> **Data for review**:
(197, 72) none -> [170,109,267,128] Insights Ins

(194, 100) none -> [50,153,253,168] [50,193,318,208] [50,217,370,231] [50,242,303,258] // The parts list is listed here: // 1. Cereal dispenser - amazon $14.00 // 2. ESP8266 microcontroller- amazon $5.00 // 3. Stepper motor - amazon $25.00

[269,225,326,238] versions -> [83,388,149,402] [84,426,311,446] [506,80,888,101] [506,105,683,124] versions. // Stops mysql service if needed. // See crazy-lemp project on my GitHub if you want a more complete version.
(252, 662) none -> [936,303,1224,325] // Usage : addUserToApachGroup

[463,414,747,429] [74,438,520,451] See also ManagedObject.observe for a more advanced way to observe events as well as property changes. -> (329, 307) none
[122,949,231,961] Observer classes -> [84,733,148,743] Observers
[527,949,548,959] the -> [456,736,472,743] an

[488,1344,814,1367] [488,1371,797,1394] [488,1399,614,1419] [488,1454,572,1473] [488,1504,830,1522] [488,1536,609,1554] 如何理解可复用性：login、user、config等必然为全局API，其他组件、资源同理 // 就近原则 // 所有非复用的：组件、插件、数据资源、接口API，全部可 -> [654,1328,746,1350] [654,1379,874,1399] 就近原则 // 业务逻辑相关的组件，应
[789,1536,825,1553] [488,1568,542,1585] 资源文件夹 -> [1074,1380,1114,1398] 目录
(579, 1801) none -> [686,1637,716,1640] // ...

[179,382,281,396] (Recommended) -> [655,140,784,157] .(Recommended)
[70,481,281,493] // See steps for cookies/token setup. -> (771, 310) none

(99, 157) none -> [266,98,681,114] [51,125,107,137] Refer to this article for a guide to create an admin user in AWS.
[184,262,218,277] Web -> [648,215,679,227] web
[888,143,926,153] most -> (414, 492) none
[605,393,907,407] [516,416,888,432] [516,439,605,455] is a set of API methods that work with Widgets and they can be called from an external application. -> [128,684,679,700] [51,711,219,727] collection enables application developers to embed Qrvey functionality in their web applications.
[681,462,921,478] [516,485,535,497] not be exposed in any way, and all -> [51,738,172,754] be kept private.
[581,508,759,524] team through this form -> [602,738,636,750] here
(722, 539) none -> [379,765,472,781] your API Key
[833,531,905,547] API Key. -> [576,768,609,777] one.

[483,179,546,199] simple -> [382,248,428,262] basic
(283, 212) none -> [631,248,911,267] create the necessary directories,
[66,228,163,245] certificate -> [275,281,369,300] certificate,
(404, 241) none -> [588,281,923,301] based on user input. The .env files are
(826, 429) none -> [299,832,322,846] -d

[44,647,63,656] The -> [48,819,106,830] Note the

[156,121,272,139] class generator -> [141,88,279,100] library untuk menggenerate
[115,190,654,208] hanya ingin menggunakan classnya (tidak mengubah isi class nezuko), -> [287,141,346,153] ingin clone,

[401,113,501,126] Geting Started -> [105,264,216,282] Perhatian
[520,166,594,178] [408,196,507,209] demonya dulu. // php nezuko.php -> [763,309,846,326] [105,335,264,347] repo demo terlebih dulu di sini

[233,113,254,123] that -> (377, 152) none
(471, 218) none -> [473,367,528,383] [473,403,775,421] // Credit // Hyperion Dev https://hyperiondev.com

> **What to do**: Write out the data exactly as it stands.

> **Answer to this task**:
(197, 72) none -> [170,109,267,128] Insights Ins

(194, 100) none -> [50,153,253,168] [50,193,318,208] [50,217,370,231] [50,242,303,258] // The parts list is listed here: // 1. Cereal dispenser - amazon $14.00 // 2. ESP8266 microcontroller- amazon $5.00 // 3. Stepper motor - amazon $25.00

[269,225,326,238] versions -> [83,388,149,402] [84,426,311,446] [506,80,888,101] [506,105,683,124] versions. // Stops mysql service if needed. // See crazy-lemp project on my GitHub if you want a more complete version.
(252, 662) none -> [936,303,1224,325] // Usage : addUserToApachGroup

[463,414,747,429] [74,438,520,451] See also ManagedObject.observe for a more advanced way to observe events as well as property changes. -> (329, 307) none
[122,949,231,961] Observer classes -> [84,733,148,743] Observers
[527,949,548,959] the -> [456,736,472,743] an

[488,1344,814,1367] [488,1371,797,1394] [488,1399,614,1419] [488,1454,572,1473] [488,1504,830,1522] [488,1536,609,1554] 如何理解可复用性：login、user、config等必然为全局API，其他组件、资源同理 // 就近原则 // 所有非复用的：组件、插件、数据资源、接口API，全部可 -> [654,1328,746,1350] [654,1379,874,1399] 就近原则 // 业务逻辑相关的组件，应
[789,1536,825,1553] [488,1568,542,1585] 资源文件夹 -> [1074,1380,1114,1398] 目录
(579, 1801) none -> [686,1637,716,1640] // ...

[179,382,281,396] (Recommended) -> [655,140,784,157] .(Recommended)
[70,481,281,493] // See steps for cookies/token setup. -> (771, 310) none

(99, 157) none -> [266,98,681,114] [51,125,107,137] Refer to this article for a guide to create an admin user in AWS.
[184,262,218,277] Web -> [648,215,679,227] web
[888,143,926,153] most -> (414, 492) none
[605,393,907,407] [516,416,888,432] [516,439,605,455] is a set of API methods that work with Widgets and they can be called from an external application. -> [128,684,679,700] [51,711,219,727] collection enables application developers to embed Qrvey functionality in their web applications.
[681,462,921,478] [516,485,535,497] not be exposed in any way, and all -> [51,738,172,754] be kept private.
[581,508,759,524] team through this form -> [602,738,636,750] here
(722, 539) none -> [379,765,472,781] your API Key
[833,531,905,547] API Key. -> [576,768,609,777] one.

[483,179,546,199] simple -> [382,248,428,262] basic
(283, 212) none -> [631,248,911,267] create the necessary directories,
[66,228,163,245] certificate -> [275,281,369,300] certificate,
(404, 241) none -> [588,281,923,301] based on user input. The .env files are
(826, 429) none -> [299,832,322,846] -d

[44,647,63,656] The -> [48,819,106,830] Note the

[156,121,272,139] class generator -> [141,88,279,100] library untuk menggenerate
[115,190,654,208] hanya ingin menggunakan classnya (tidak mengubah isi class nezuko), -> [287,141,346,153] ingin clone,

[401,113,501,126] Geting Started -> [105,264,216,282] Perhatian
[520,166,594,178] [408,196,507,209] demonya dulu. // php nezuko.php -> [763,309,846,326] [105,335,264,347] repo demo terlebih dulu di sini

[233,113,254,123] that -> (377, 152) none
(471, 218) none -> [473,367,528,383] [473,403,775,421] // Credit // Hyperion Dev https://hyperiondev.com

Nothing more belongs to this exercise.